Grazia, 30 anni, vive al nord. Qui ha i genitori che stringe a sé come fossero figli. “Sono io che proteggo loro, adesso, sono spauriti. Temo che non ce la facciano a sopportare l’inverno. Mia madre ha la bronchite cronica ma purtroppo non posso portarli con me”. Anna Pacifica Colasacco nel suo blog (MissKappa, fino a 3mila contatti al giorno) fin dalla prima scossa non ha mai smesso di fotografare la realtà, dietro il palcoscenico delle dentiere donate e delle ville a disposizione millantate. Anna aveva un laboratorio di restauro, viveva a Costa Masciarelli, in pieno centro storico, in una casa vincolata dalla soprintendenza che non è ancora stata puntellata come le altre. Da sei mesi vive in un container che si è comperato con un mutuo. “Il G8 non solo non ci ha portato nulla, ma ha ritardato di oltre due mesi la ricostruzione, fatta con gli occhi rivolti agli interessi delle imprese. Cosa che ha portato a saltare la fase intermedia, passando dalle tende alle case contro il nostro volere e ha segnato la comunità”.

C’è chi ora vive, come topi in gabbia, in case finte dove c’è tutto, dalle forchette agli strofinacci allo zerbino colorato davanti alla porta, ad eccezione della possibilità di riempirle di vita vera. E a Piazza D’Armi la disperazione si fa protesta. Che blocca il traffico in prossimità della rotonda di Santa Barbara Si tratta del campo tante volte mostrato in tv come modello d’efficienza, di organizzazione tempestiva nei soccorsi, un’immagine falsata dal bisogno del Premier di trasformare tutto, anche le catastrofi, in passerelle mediatiche. Ora il sole che non riscalda più né cuore né pelle è una morsa di gelo che fa paura anche ai maghi della ricostruzione. “Entro la fine del mese saranno smontate tutte le tendopoli in Abruzzo”, aveva detto Bertolaso il 15 settembre, nei giorni della consegna delle casette di Onna, a Porta a Porta. Le parole pesano se poi le azioni mancano. E pesano quelle della lettera firmata da Bertolaso e dal Sindaco de L’Aquila, Cialente (Pd), per chiedere ai cittadini di accettare di essere spostati negli alberghi: “in attesa di festeggiare il Natale in un clima più sereno”. La firma di Cialente suscita perplessità. Perchè “aveva sostenuto la proposta, una delle poche contrarie al volere della Protezione Civile, di realizzare case mobili mentre ora si allinea”, srive Anna pacifica sul suo blog. Sotto le tende arriva un’altra lettera di Bertolaso: “scrivo perché non mi sento ma sono aquilano, non mi sento ma sono terremotato. Si passa dai giorni del lutto e della solidarietà a quelli duri del tempo che rallenta, delle televisioni che non hanno più inviati. Resto qui, credo in coscienza di aver conquistato il diritto e l’onore di vivere insieme a voi”. Pura retorica sentenzia Carlo, studente di 19 anni: “cosa altro ha in mente? Ha già contribuito ad affossare ogni nostra rivendicazione è meglio che torni da Papi”. Mentre Giulia, studentessa liceale che si dice credente, affida il commento a Benedetto XVI, citando l’enciclica Caritas in veritate: “la solidarietà senza sussidiarietà scade nell’assistenzialismo che umilia il portatore di bisogno”. Questi aiuti senza coinvolgimento, “elargiti dall’alto come “miracoli” di efficienza e di amore – dice Giulia – mi umiliano”.

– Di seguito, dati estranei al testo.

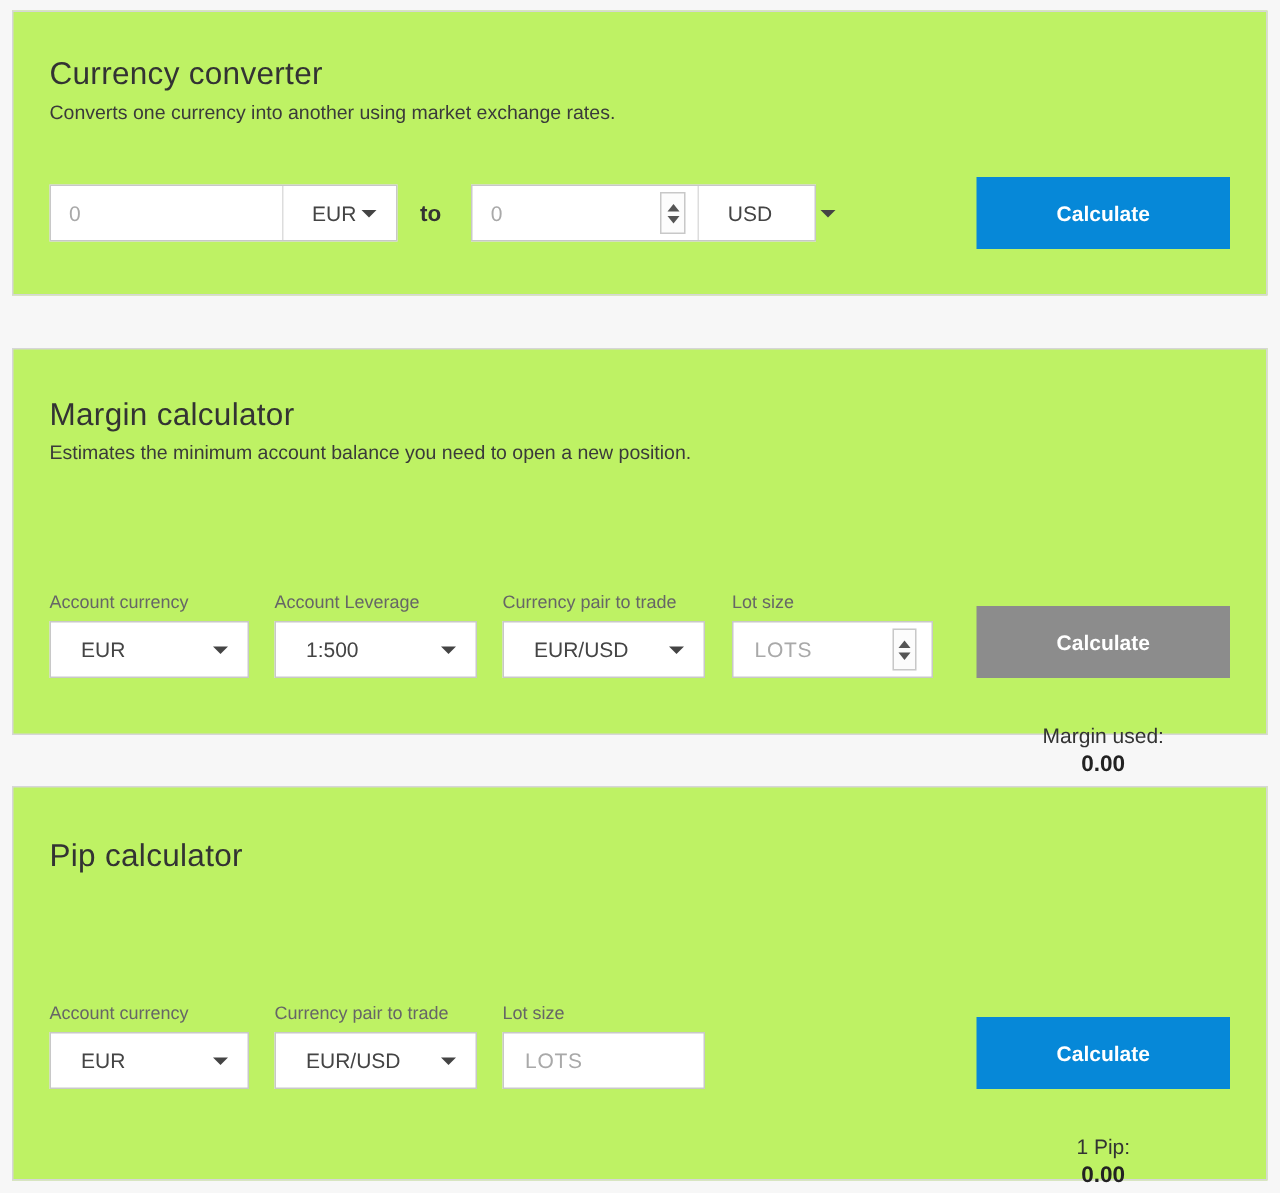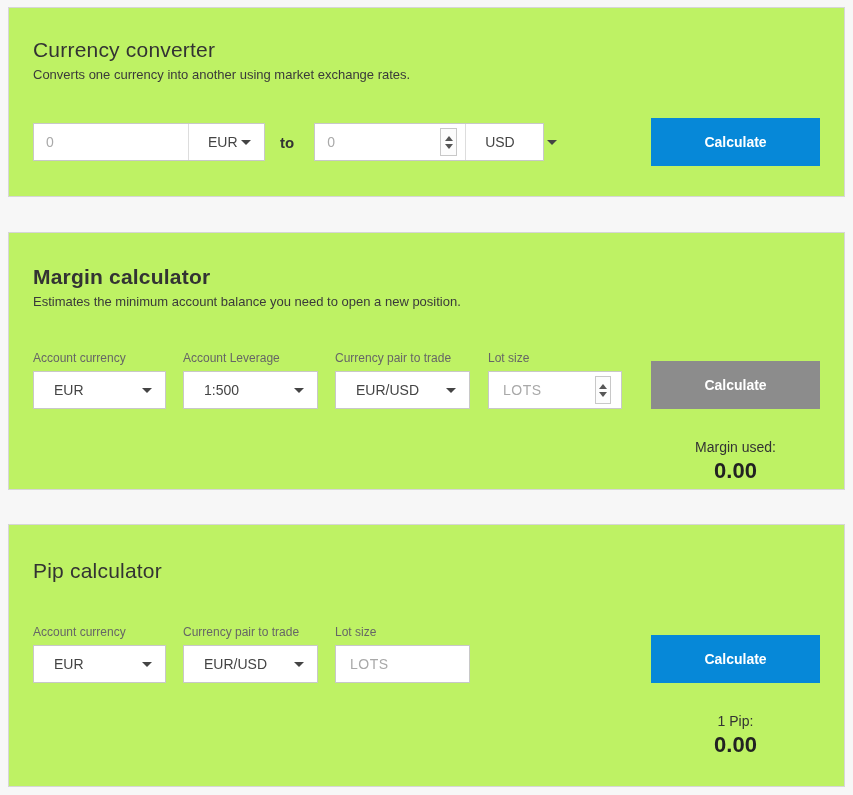"Margin calculator" .card-2 .card-title { font-weight: bold -> none }
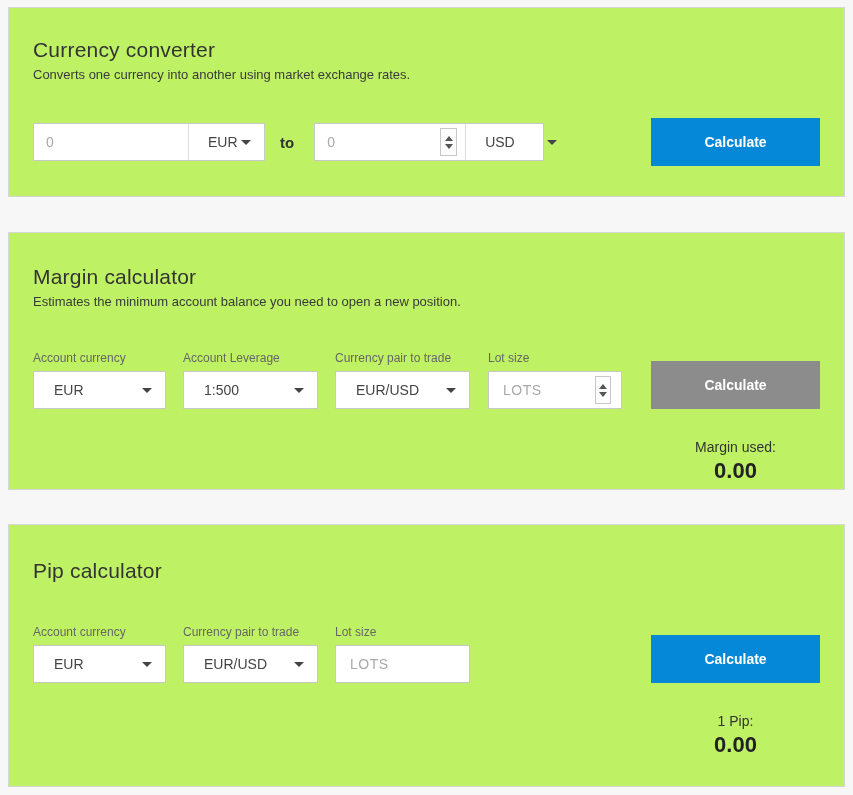"Account Leverage" .gap-17 { margin-top: none -> 43px }
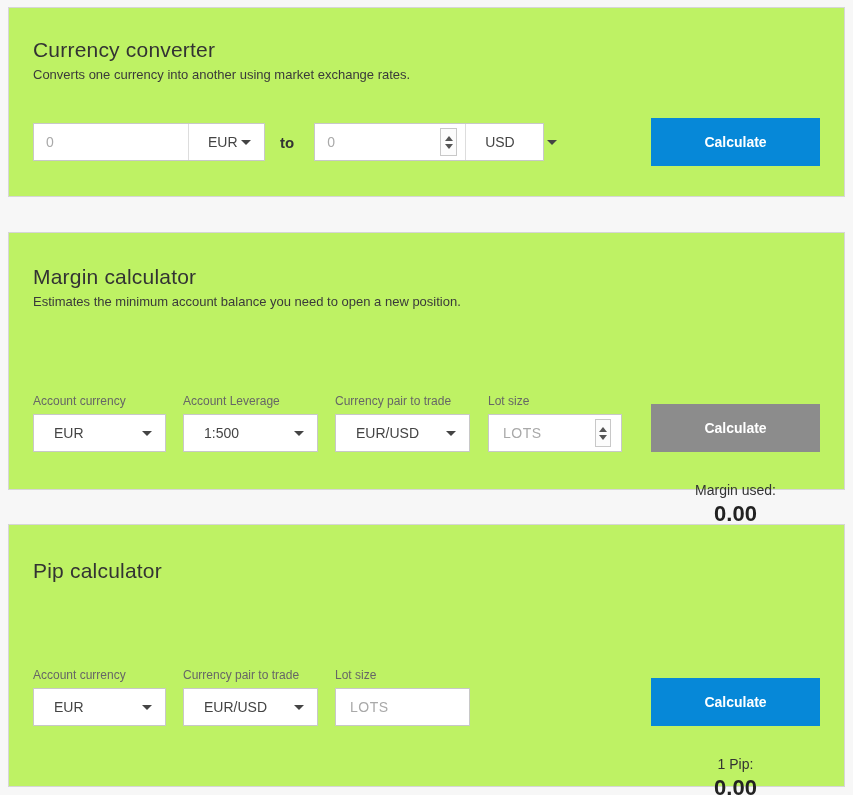"0.00" .result-value { font-size: 22px -> 15px }
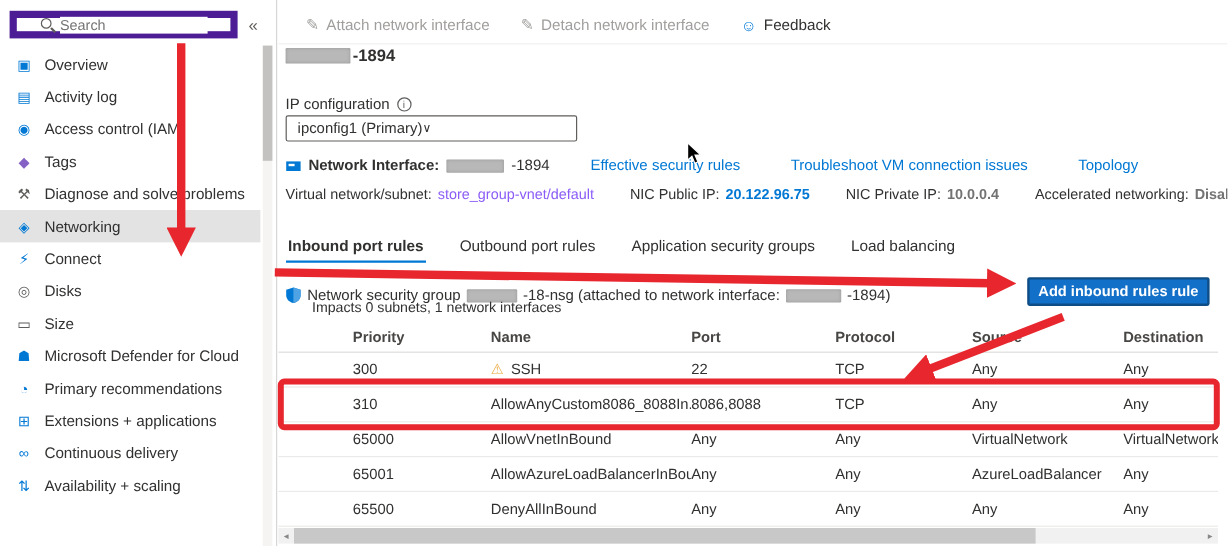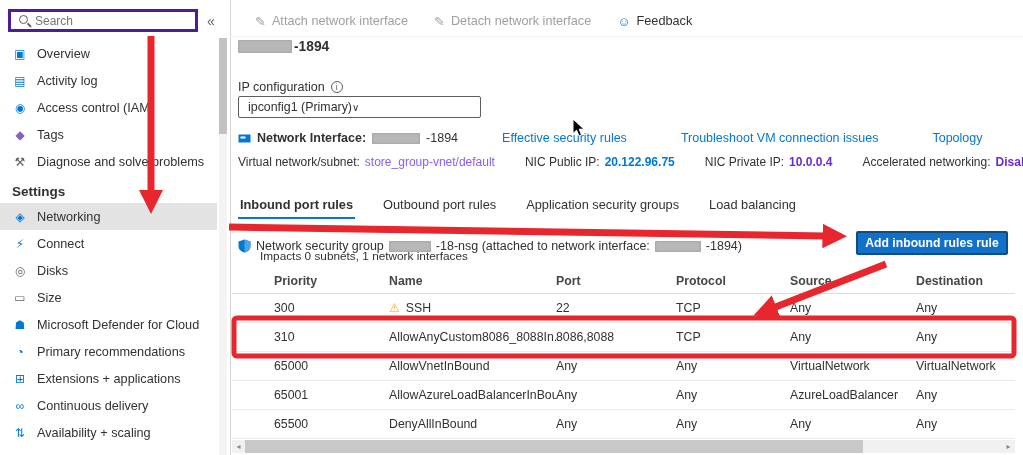"Search" .search-box { border: 3px solid #4c1d95 -> 6px solid #4c1d95; padding: 0 7px -> 0 19px }
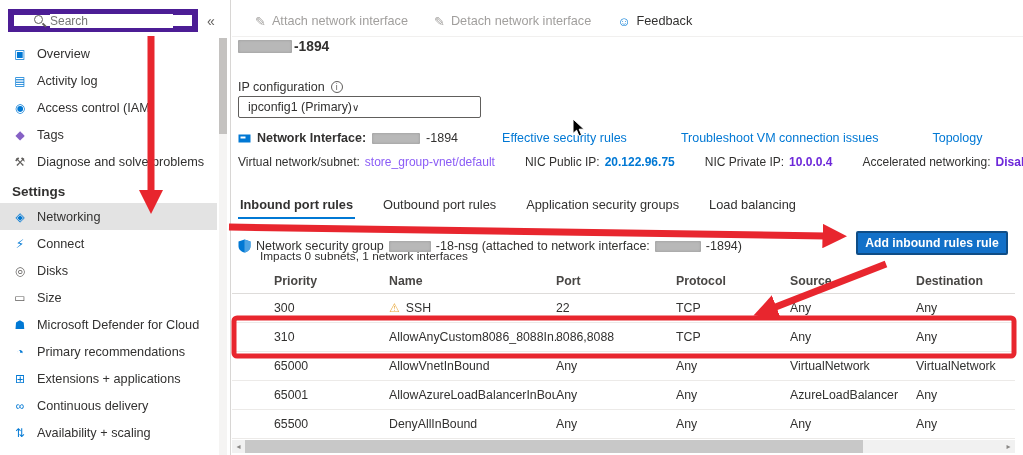"Effective security rules" .ni-links { gap: 54px -> 42px; margin-left: 38px -> 28px }
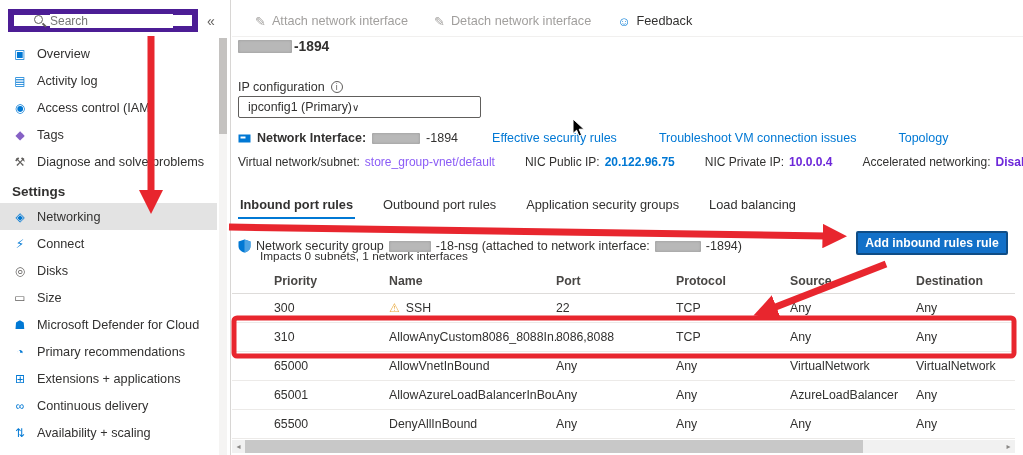"10.0.0.4" .val-bold { color: #6d28d9 -> #737373 }
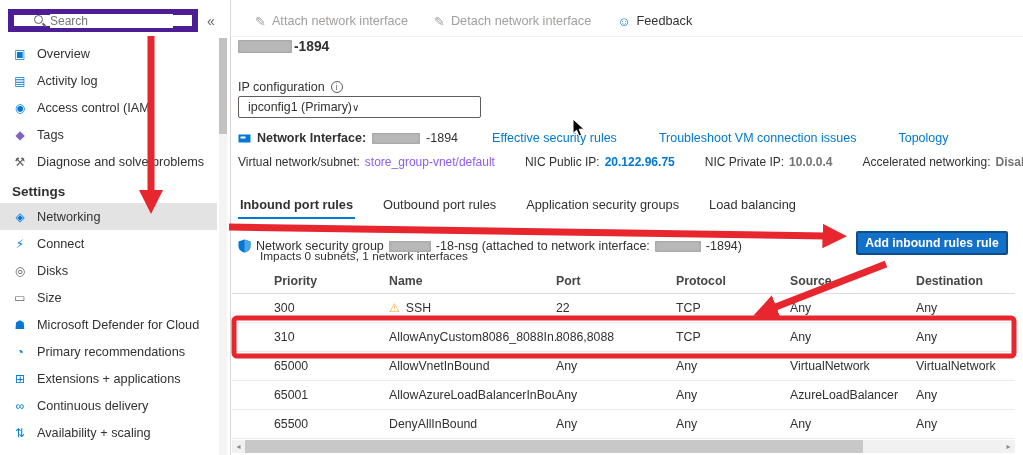"Settings" div.side-header { html: <div>Settings</div> -> none }
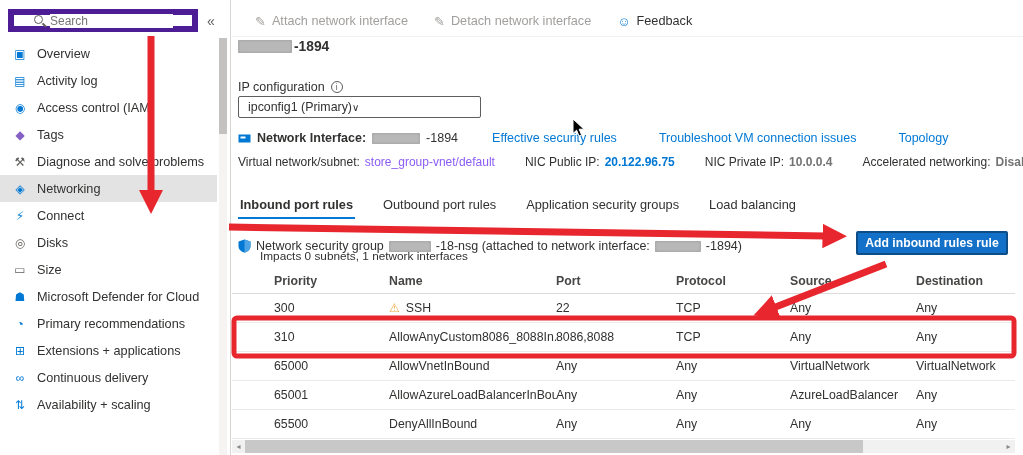"Priority" .t-head,.t-row { padding-left: 42px -> 62px }
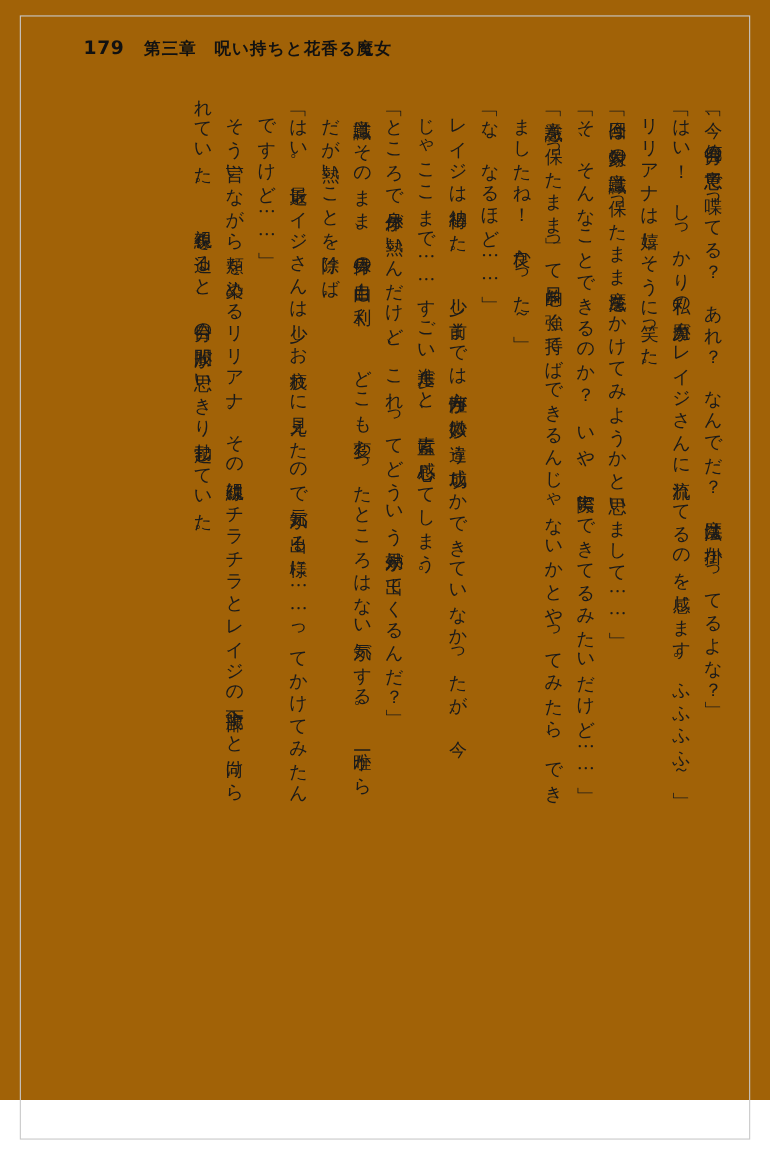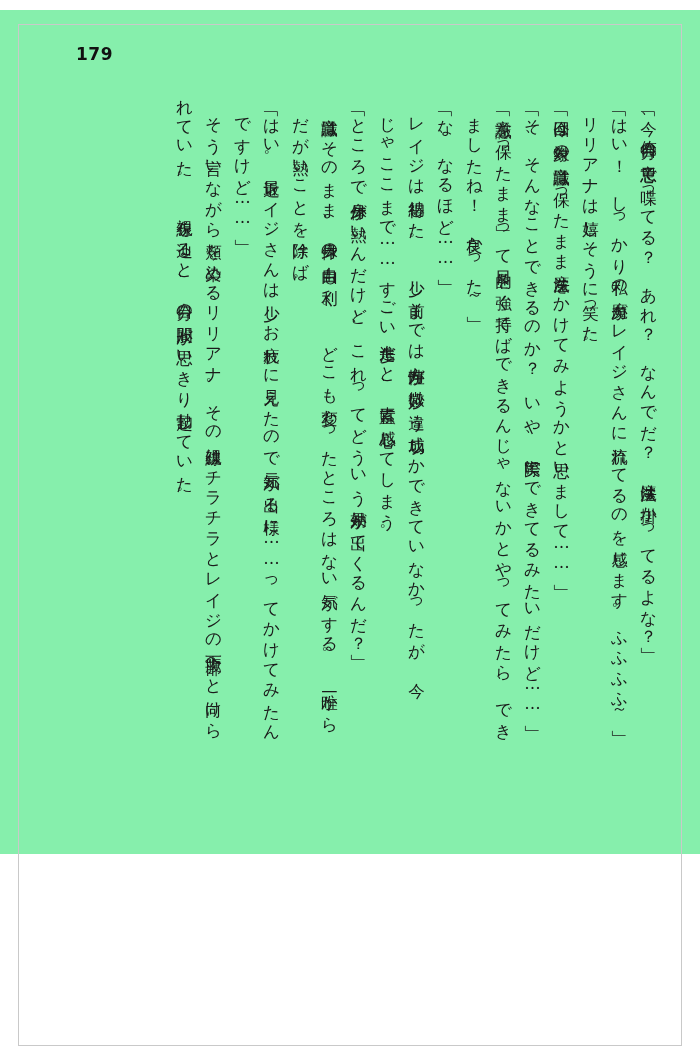"179" .page { background: #86efac -> #a16207; height: 844px -> 1000px; margin-top: 10px -> none }
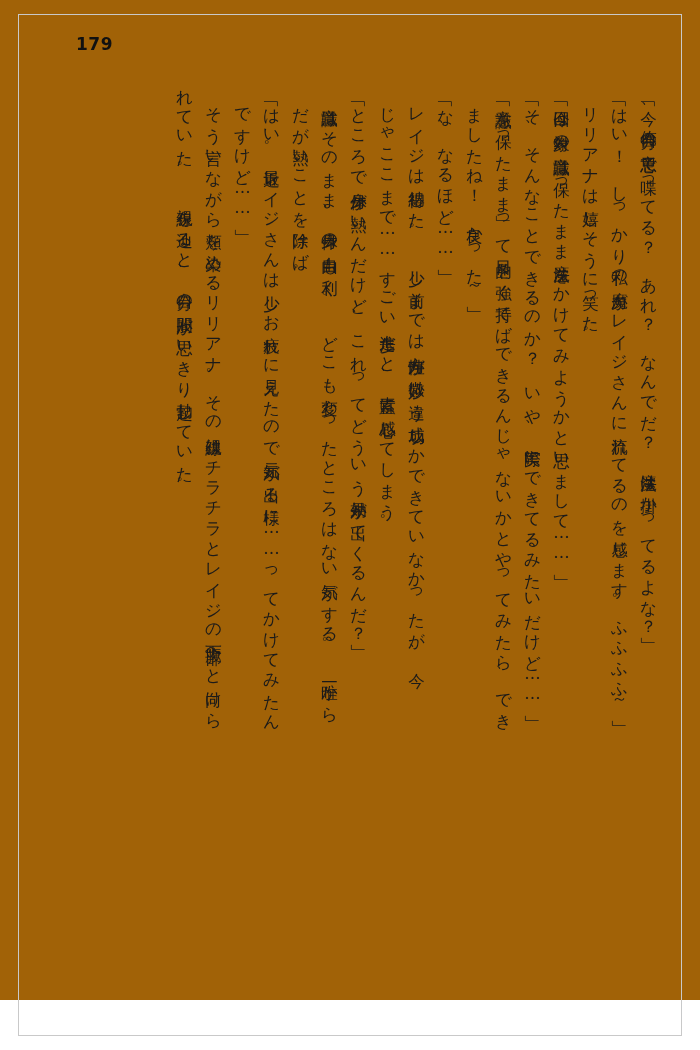"第三章 呪い持ちと花香る魔女" span.chapter-title { html: none -> <span>第三章 呪い持ちと花香る魔女</span> }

“Chiedevamo partecipazione, invece qualcuno ha detto ‘ghe pensi mi” aggiunge Paolo, 21 anni, che mostra il volantino distribuito nelle tendopoli. C’è scritto: “Non camminare davanti a me, potrei non seguirti; non camminare dietro di me, non saprei dove condurti; cammina al mio fianco e saremo sempre amici”. Intanto nelle zone residenziali semideserte della città, a ridosso dei cassonetti, ci sono montagne di rifiuti bagnati dalla pioggia. Ma la vera emergenza, di cui nessuno parla, resta quella delle macerie non ancora rimosse che contengono materiali altamente tossici Come l’eternit.